From the Bishop of Monmouth
Sir, — Lent is a time when Christians are encouraged to think about what they eat, and to fast or abstain from their favourite foods. We are also encouraged to engage in some positive action.
I would ask your readers to give some thought to foie gras production, which involves force-feeding ducks and geese. It is a practice so cruel that it is prohibited in the UK and many other countries, although foie gras is still imported and sold in some stores, and served in many restaurants.
Foie gras (French for “fatty liver”) is made from the grotesquely enlarged livers of male ducks and geese. The birds are kept in tiny wire cages or packed into pens. They are unable to have much movement and can certainly not fly or swim, or even clean themselves. Two or three times every day, up to 2kg of grain and fat are pumped into the birds’ stomachs through pipes shoved down their throats. This force-feeding causes the birds’ livers to become diseased and to swell up to ten times their normal size.

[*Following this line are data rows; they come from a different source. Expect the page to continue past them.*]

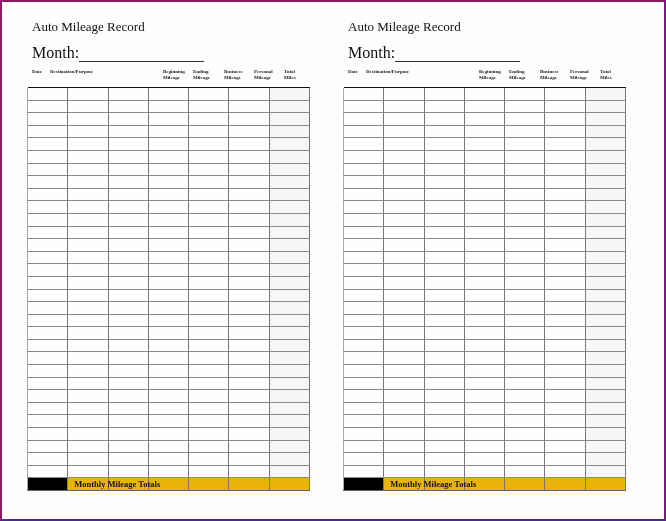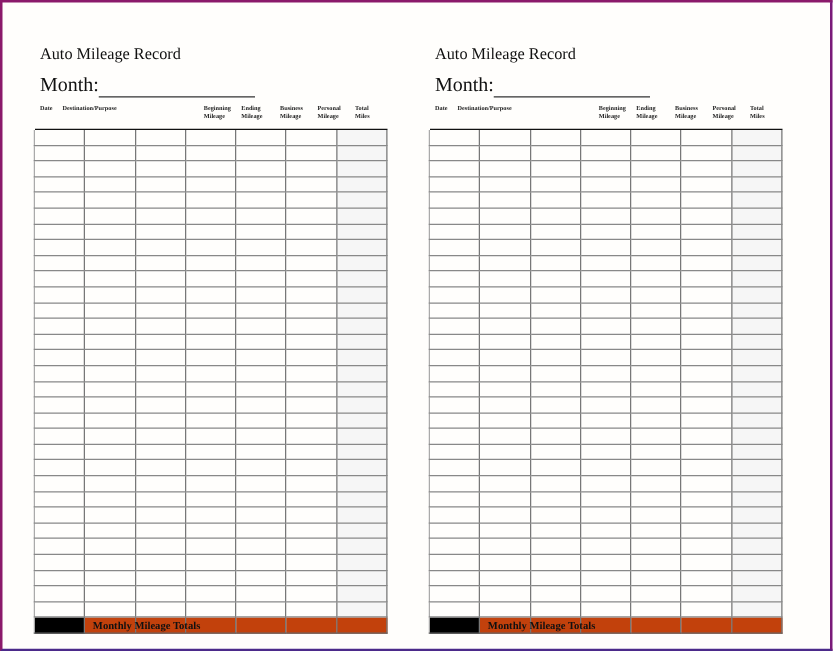--- a/index.html
+++ b/index.html
@@ -6,7 +6,7 @@
   body{width:666px;height:521px;background:#fff;overflow:hidden;font-family:"Liberation Serif",serif;}
   .frame{position:absolute;left:0;top:0;width:666px;height:521px;box-sizing:border-box;
     border-left:2px solid #8b1a6b;border-top:2px solid #8b1a6b;border-right:2px solid #7a1a7a;border-bottom:2px solid #4b2a8a;background:#fffefc;}
-  .page{position:absolute;top:16px;width:300px;height:386px;}
+  .page{position:absolute;top:0;width:300px;height:386px;}
   .page.left{left:27px;}
   .page.right{left:343px;}
   .title{position:absolute;left:5px;top:19px;font-size:13px;color:#111;white-space:nowrap;}

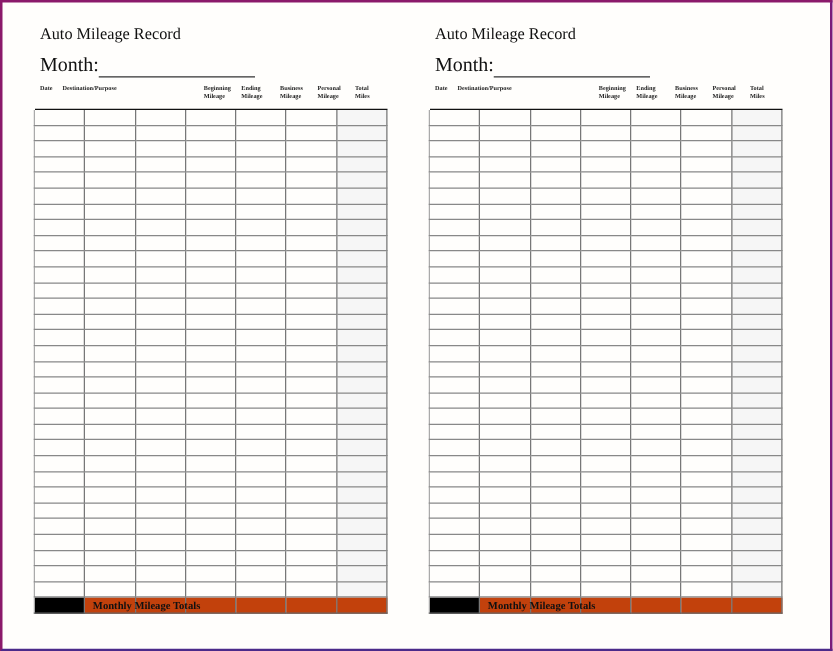--- a/index.html
+++ b/index.html
@@ -19,7 +19,7 @@
   td.c0{width:19px;border-left-color:#aaa;}
   td.c1{width:111px;border-left-color:#bbb;}
   td.c6{background:#f6f6f6;}
-  tr.tot td{background:#c2410c;height:12px;border-bottom:1px solid #666;}
+  tr.tot td{background:#eab308;height:12px;border-bottom:1px solid #666;}
   tr.tot td.c0{background:#000;}
   tr.tot td.c1{font-size:8.5px;font-weight:bold;padding-left:6px;white-space:nowrap;color:#111;}
 </style>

Many birds become too sick to stand or lift their heads. The pipes sometimes puncture birds’ throats, and the massive amount of food can rupture their internal organs. Female hatchlings, who are useless to foie gras-producers, may be drowned in scalding water, suffocated in plastic bags, or shredded alive in macerators.
The Prince of Wales refuses to allow foie on menus at his royal residences; and stores such as Selfridges, House of Fraser, and Harvey Nichols refuse to sell it. Unfortunately, other stores and restaurants continue to sell and serve foie gras, in spite of the terrible animal cruelty that is involved in its production.
I would urge Christians to refuse to eat foie gras, and to write to those stores that stock it and to those restaurants that serve it, and help to end this cruel trade.